Totalitarian regimes have long known that by controlling language, they can control the thinking of their subjects.  Those who disagreed with political oppression were branded “enemies of the revolution” in Stalinist Russia and “enemies of the Reich” in Hitler’s Germany.

In free societies, framing the terms of debate facilitates political gain.  And so, adroit politicians such as Ronald Reagan demonized the term “Liberal” at the expense of their political opponents.  Likewise, Congressmen give euphemistic titles to their bills that belie the actual content of the legislation.

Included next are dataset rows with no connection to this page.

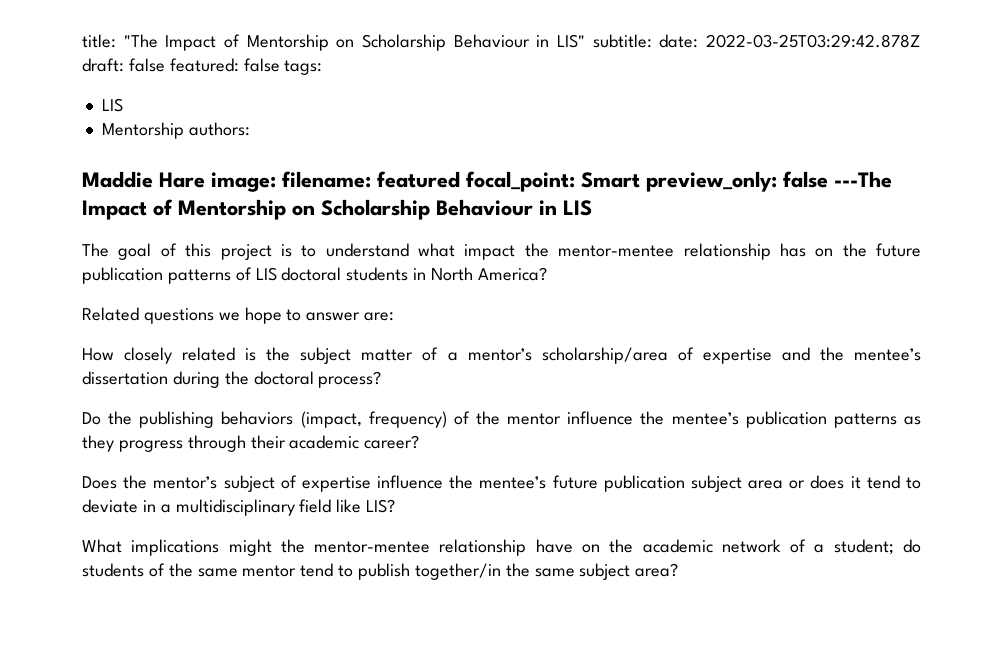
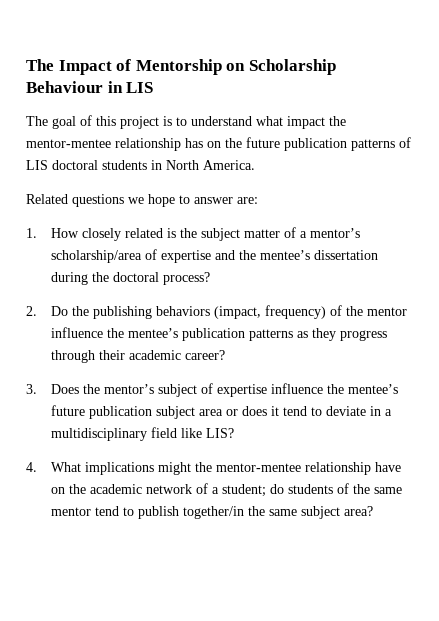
[82,34,921,51] [82,58,323,75] [101,98,123,112] [101,122,250,139] [82,171,892,192] title: "The Impact of Mentorship on Scholarship Behaviour in LIS" subtitle: date: 2022-03-25T03:29:42.878Z draft: false featured: false tags: // LIS // Mentorship authors: // Maddie Hare image: filename: featured focal_point: Smart preview_only: false ---The -> [26,59,54,71] The
[477,267,547,281] America? -> [203,160,255,170] America.
(395, 316) none -> [26,228,37,238] 1.
(382, 379) none -> [26,306,37,316] 2.
(420, 442) none -> [26,384,37,394] 3.
(396, 506) none -> [26,462,37,472] 4.

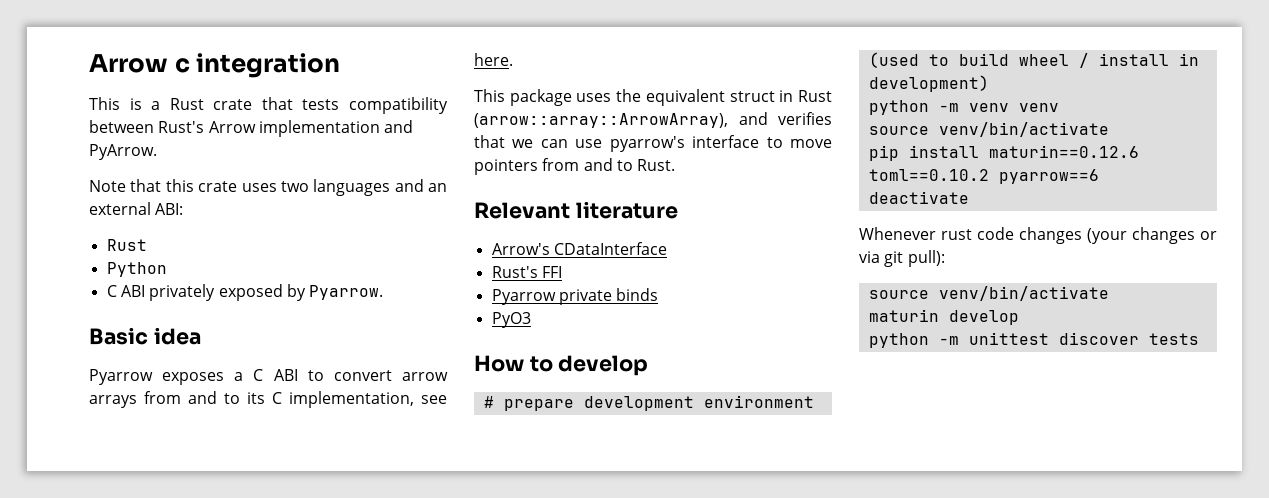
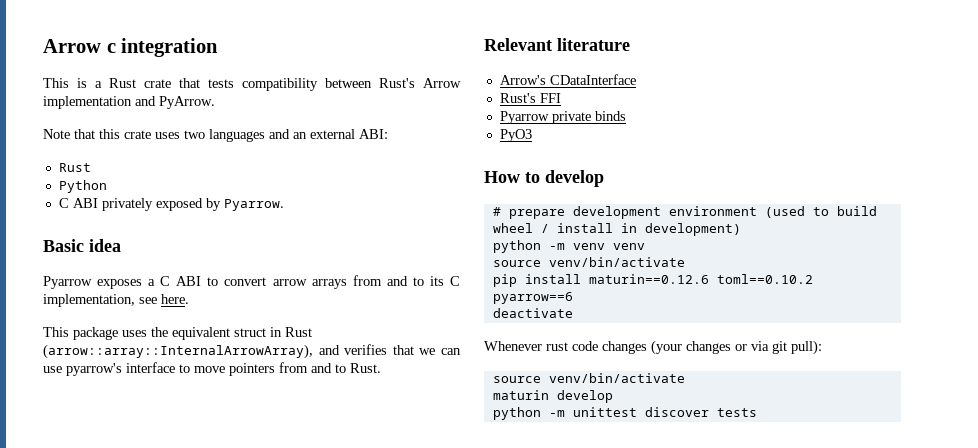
[474,113,728,128] (arrow::array::ArrowArray), -> [43,344,313,359] (arrow::array::InternalArrowArray),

Of course, political expression owes much of its development to Madison Avenue where advertising think-tanks continually find new ways to promote products that separate consumers from their hard-earned money.  Using colorful adjectives and adverbs, advertising language can create in the mind of the consumer significant differences between essentially homogeneous products like gasoline or bottled water.

In the classic dystopian novel, 1984, George Orwell describes a fictional language that he terms “Newspeak.”  “Newspeak” is a scaled-down form of English employed by the despotic regime in power to maintain control over its subjects.  By narrowing the vocabulary of the language, the government could limit alternative ways of thinking and consolidate its power by eliminating words describing concepts such as freedom and revolution.  One wonders how close our language of today comes to the fictional “Newspeak” of 1984.

And so, when you read or hear a statement that you do not understand because the language employed is purposefully evasive, question the writer or speaker.  Force him to state his position in more concrete terms.  You may be striking a blow for freedom, or at the very least clarity.